Common Mistakes in Data Scientist JDs in India
Writing a generic JD without sub-type clarity. Many JDs use phrases like "Responsible for ML and analytics" without specifying whether the role is for research, applied, or engineering-focused data science. This results in a shortlist full of candidates with mismatched career interests and technical depth. The fix: Replace "Responsible for ML and analytics" with "Owns end-to-end model lifecycle for [specific business area] with hands-on deployment experience in [Python/TensorFlow]". This is even more critical in 2026 due to rising specialization.
Ignoring regulatory and data privacy requirements. JDs often omit any mention of DPDP 2023 or data governance, assuming candidates will be aware. This leads to hires who lack compliance skills, exposing the company to legal risk. The fix: Explicitly state "Experience with data privacy compliance (DPDP 2023 or equivalent)" in the qualifications section. With increased enforcement in 2026, this omission is riskier than ever.

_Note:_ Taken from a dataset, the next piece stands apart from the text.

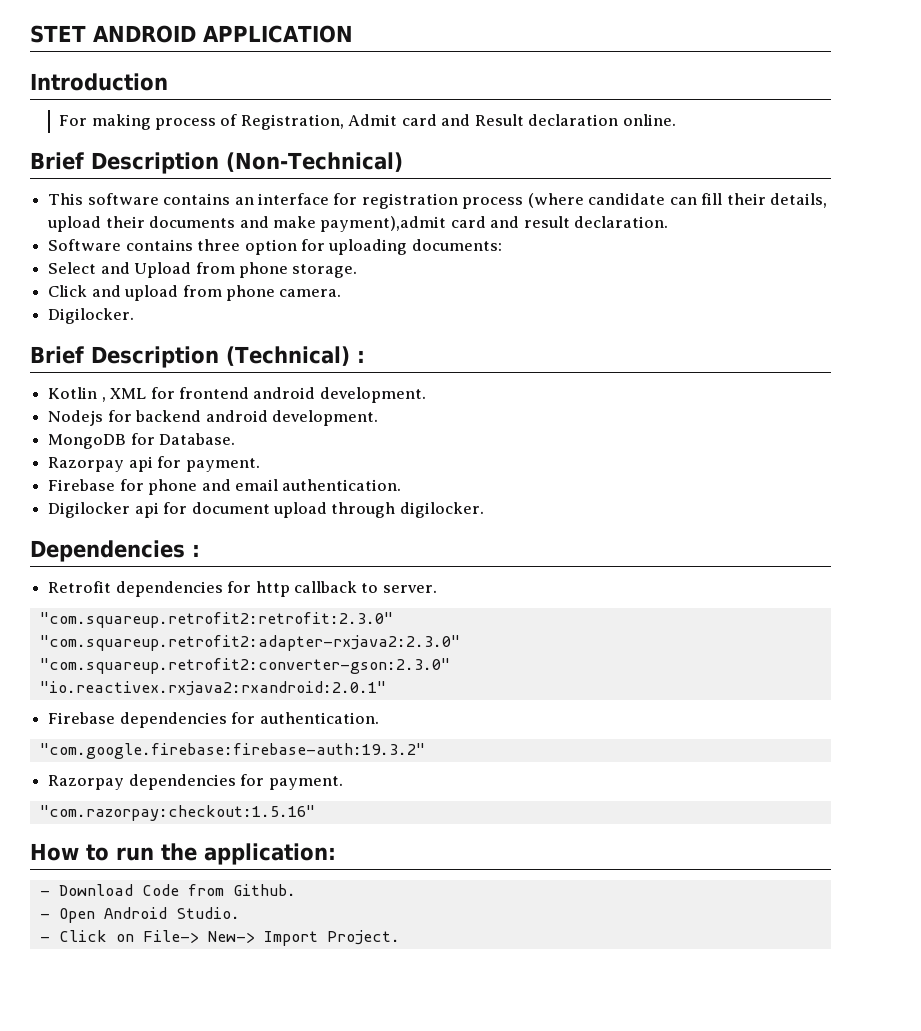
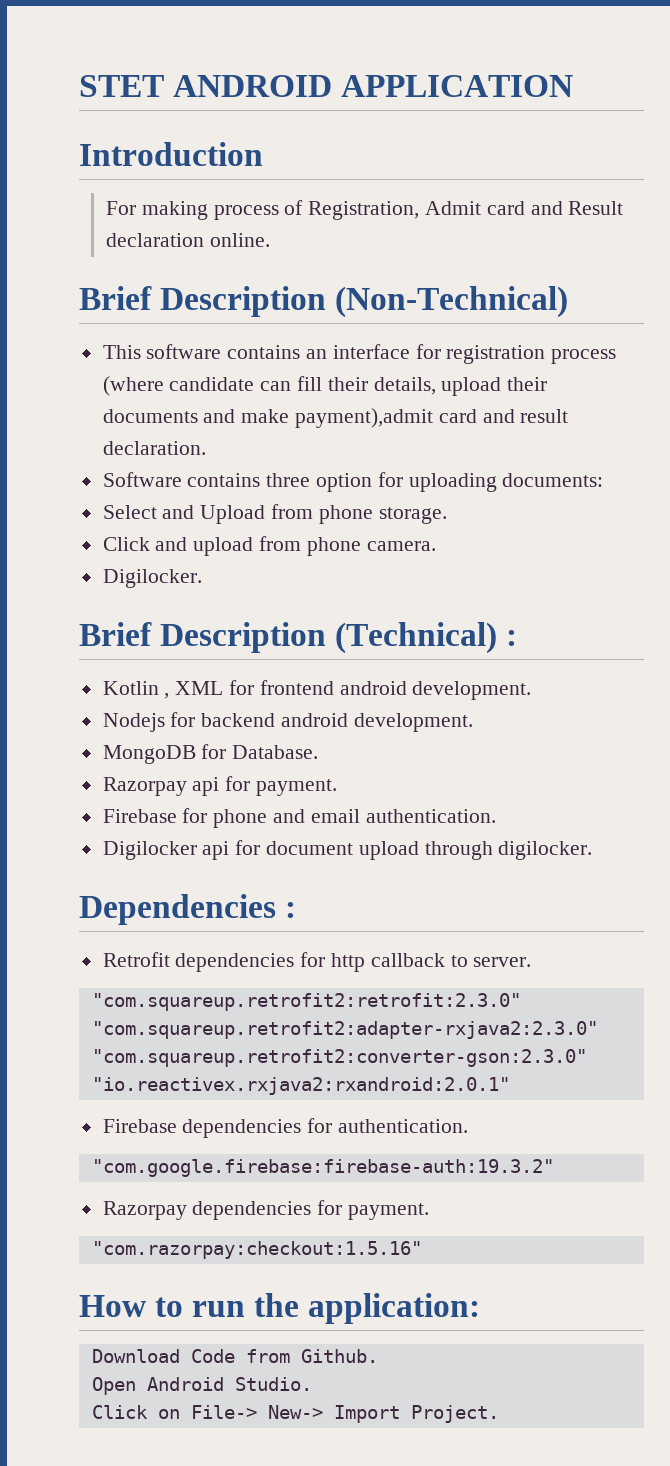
[39,890,50,896] - -> (481, 1308) none
[39,913,50,919] - -> (378, 1356) none
[39,936,50,942] - -> (312, 1384) none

Listing tools but not outcomes or accountabilities. JDs frequently include a laundry list of technologies ("Python, R, SQL, Hadoop") but do not clarify what outcomes the hire must deliver. This attracts tool-focused but not results-oriented candidates. The fix: For every tool or skill, specify the outcome (e.g., "Deployed production ML models using Python and TensorFlow that achieved 90 percent+ adoption").
Not specifying business domain or sector experience. Many JDs miss the importance of domain context, resulting in hires who lack understanding of industry nuances, especially in BFSI, healthtech, or retail. The fix: Add "Domain expertise in [sector] or equivalent" to required skills. In 2026, sector knowledge is a must-have for impact.
Failing to describe the reporting line and stakeholder landscape. Generic JDs omit who the Data Scientist reports to and which teams they will collaborate with. This causes confusion and slower onboarding for new hires. The fix: Always include "Reporting to: [Manager title]" and "Collaborate with: [departments]" in the JD template. This is increasingly important as matrix structures become more common in India 2026.